(Stored data entries)
════════════════

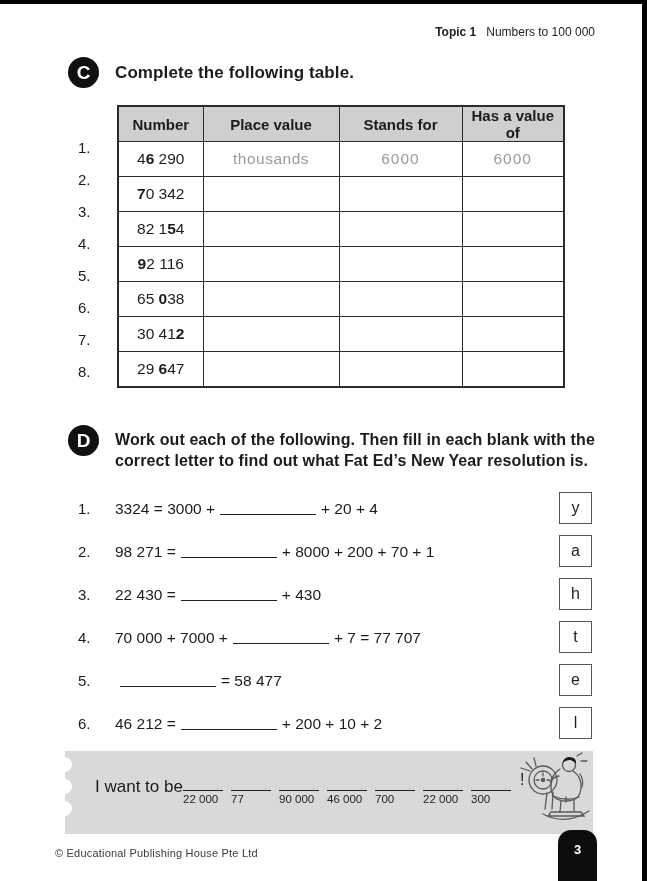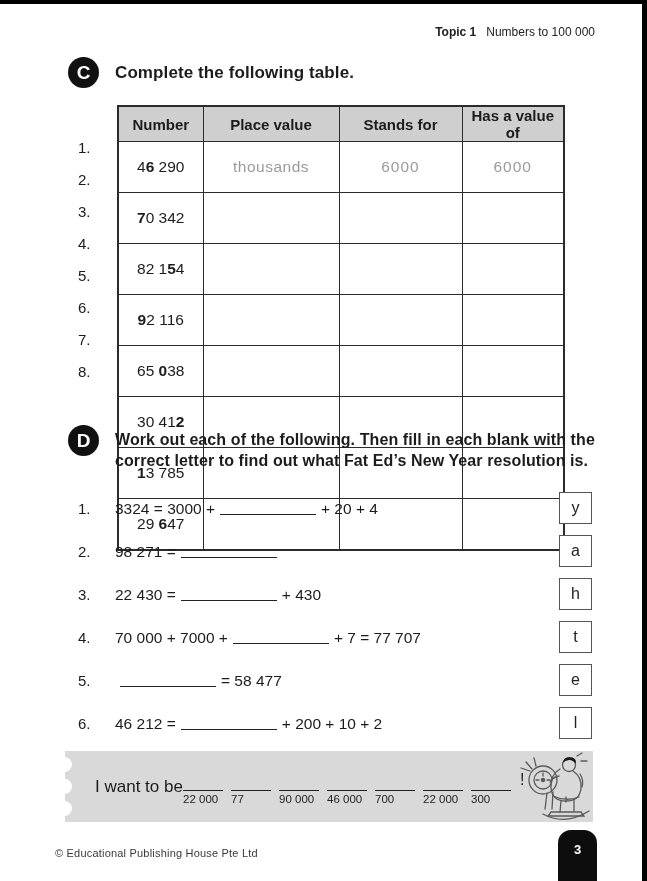--- a/index.html
+++ b/index.html
@@ -33,7 +33,7 @@
     background:#cfcfcf; border:1px solid #2b2b2b; font-size:15px; font-weight:bold;
     height:26px; padding:0 6px; text-align:center;
   }
-  .c-table td { border:1px solid #2b2b2b; height:32px; text-align:center; font-size:15.5px; padding:16px; }
+  .c-table td { border:1px solid #2b2b2b; height:32px; text-align:center; font-size:15.5px; padding:8px; }
   .col-number { width:85px; } .col-place { width:136px; } .col-stands { width:123px; } .col-has { width:102px;margin-top:12px; }
   .num-cell { white-space:pre; }
   .ans { color:#9b9b9b; font-weight:400; }

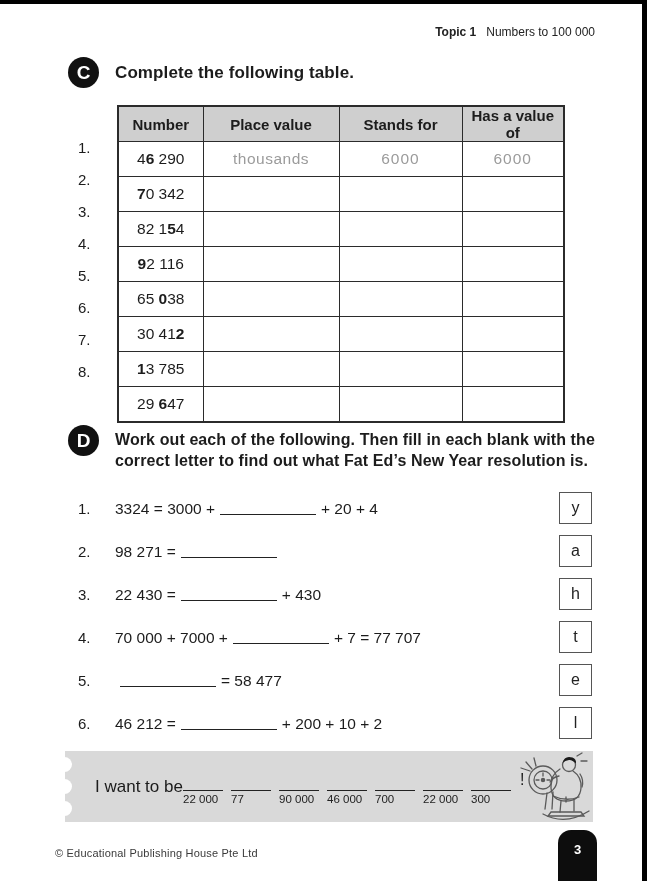--- a/index.html
+++ b/index.html
@@ -142,12 +142,6 @@
     </tr>
     <tr>
       <td class="num-cell"><span>30 41</span><b>2</b><span></span></td>
-      <td></td>
-      <td></td>
-      <td></td>
-    </tr>
-    <tr>
-      <td class="num-cell"><span></span><b>1</b><span>3 785</span></td>
       <td></td>
       <td></td>
       <td></td>

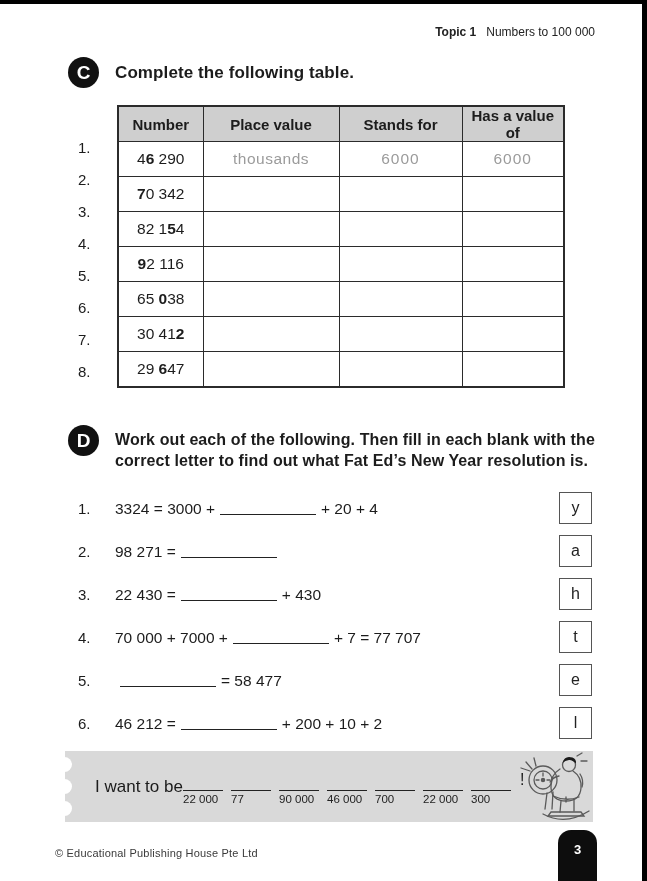--- a/index.html
+++ b/index.html
@@ -174,6 +174,7 @@
     <span class="ilabel">2.</span>
     <span class="eq">98 271 =</span>
       <span class="blank"></span>
+      <span class="eq">+ 8000 + 200 + 70 + 1</span>
     <span class="letterbox">a</span>
   </div>
   <div class="item">

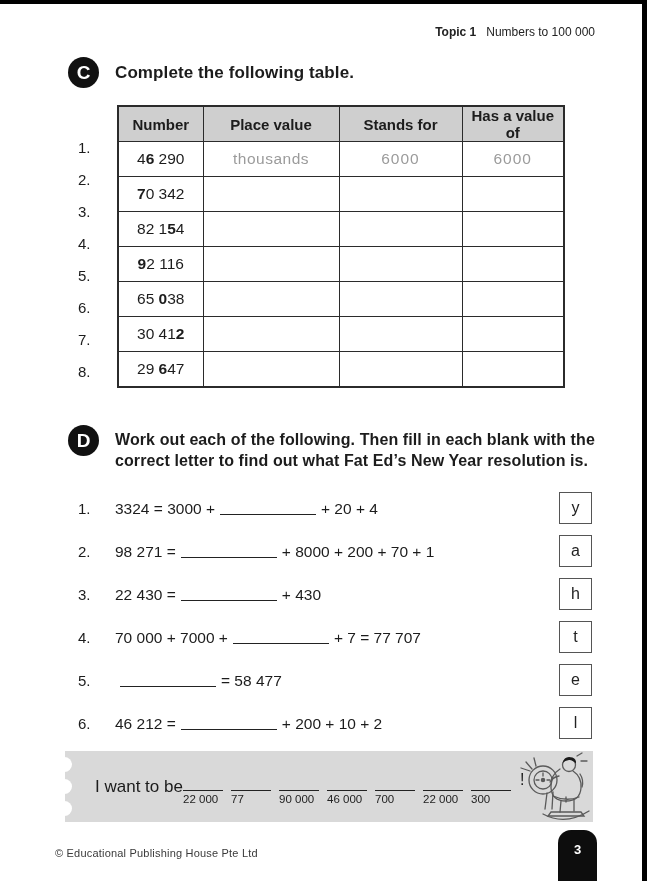--- a/index.html
+++ b/index.html
@@ -59,7 +59,7 @@
   }
 
   
-  .banner { position:absolute; left:65px; top:751px; width:528px; height:71px; background:#d9d9d9; }
+  .banner { position:absolute; left:65px; top:751px; width:528px; height:83px; background:#d9d9d9; }
   .scallop { position:absolute; left:-8px; width:15px; height:15px; border-radius:50%; background:#fff; }
   .sc1 { top:6px; } .sc2 { top:28px; } .sc3 { top:50px; }
   .prompt { position:absolute; left:30px; top:26px; font-size:17px; }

════════════════

Retype the entries verbatim and drop the pictures.

--- a/index.html
+++ b/index.html
@@ -33,7 +33,7 @@
     background:#cfcfcf; border:1px solid #2b2b2b; font-size:15px; font-weight:bold;
     height:26px; padding:0 6px; text-align:center;
   }
-  .c-table td { border:1px solid #2b2b2b; height:32px; text-align:center; font-size:15.5px; padding:16px; }
+  .c-table td { border:1px solid #2b2b2b; height:32px; text-align:center; font-size:15.5px; padding:8px; }
   .col-number { width:85px; } .col-place { width:136px; } .col-stands { width:123px; } .col-has { width:102px;margin-top:12px; }
   .num-cell { white-space:pre; }
   .ans { color:#9b9b9b; font-weight:400; }

--- a/index.html
+++ b/index.html
@@ -142,12 +142,6 @@
     </tr>
     <tr>
       <td class="num-cell"><span>30 41</span><b>2</b><span></span></td>
-      <td></td>
-      <td></td>
-      <td></td>
-    </tr>
-    <tr>
-      <td class="num-cell"><span></span><b>1</b><span>3 785</span></td>
       <td></td>
       <td></td>
       <td></td>

--- a/index.html
+++ b/index.html
@@ -174,6 +174,7 @@
     <span class="ilabel">2.</span>
     <span class="eq">98 271 =</span>
       <span class="blank"></span>
+      <span class="eq">+ 8000 + 200 + 70 + 1</span>
     <span class="letterbox">a</span>
   </div>
   <div class="item">

--- a/index.html
+++ b/index.html
@@ -59,7 +59,7 @@
   }
 
   
-  .banner { position:absolute; left:65px; top:751px; width:528px; height:71px; background:#d9d9d9; }
+  .banner { position:absolute; left:65px; top:751px; width:528px; height:83px; background:#d9d9d9; }
   .scallop { position:absolute; left:-8px; width:15px; height:15px; border-radius:50%; background:#fff; }
   .sc1 { top:6px; } .sc2 { top:28px; } .sc3 { top:50px; }
   .prompt { position:absolute; left:30px; top:26px; font-size:17px; }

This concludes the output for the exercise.